─── MATERIAL TO PROCESS

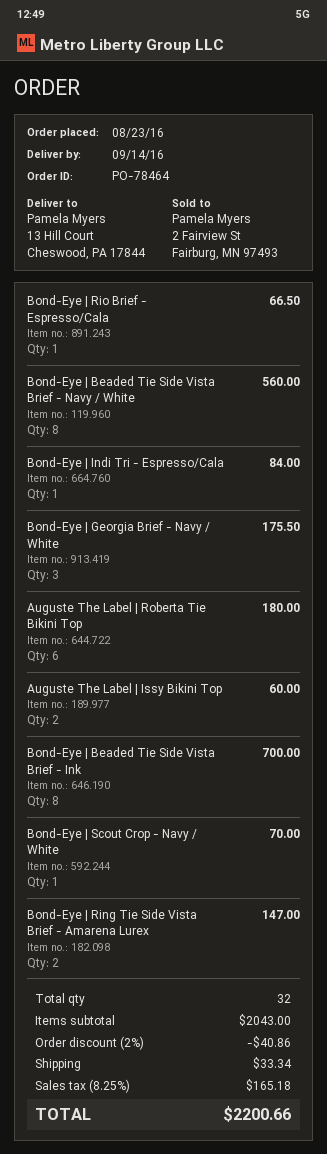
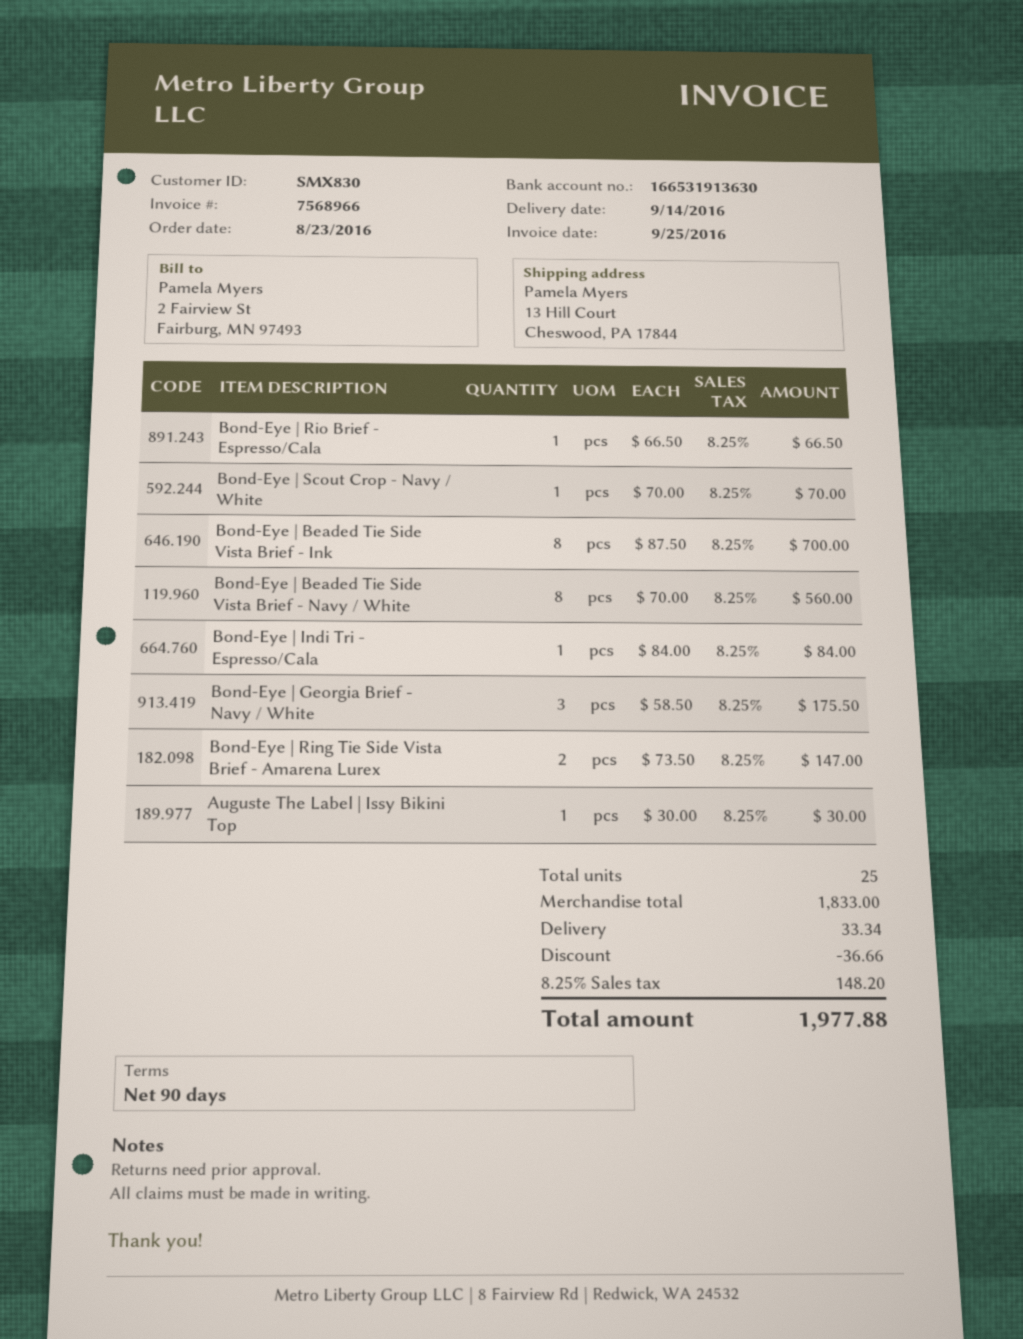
Auguste The Label | Roberta Tie Bikini Top: 6 for 180.00 -> none
Auguste The Label | Issy Bikini Top: 2 for 60.00 -> 1 for 30.00
total quantity: 32 -> 25
subtotal: 2043.00 -> 1833.00
discount: 40.86 -> 36.66
tax: 8.25% = 165.18 -> 8.25% = 148.20
total: 2200.66 -> 1977.88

──────

- _ASSIGNMENT_:
Since only the text is needed, retype the data above exactly and omit the pictures.

- _EXPECTED ANSWER_:
Auguste The Label | Roberta Tie Bikini Top: 6 for 180.00 -> none
Auguste The Label | Issy Bikini Top: 2 for 60.00 -> 1 for 30.00
total quantity: 32 -> 25
subtotal: 2043.00 -> 1833.00
discount: 40.86 -> 36.66
tax: 8.25% = 165.18 -> 8.25% = 148.20
total: 2200.66 -> 1977.88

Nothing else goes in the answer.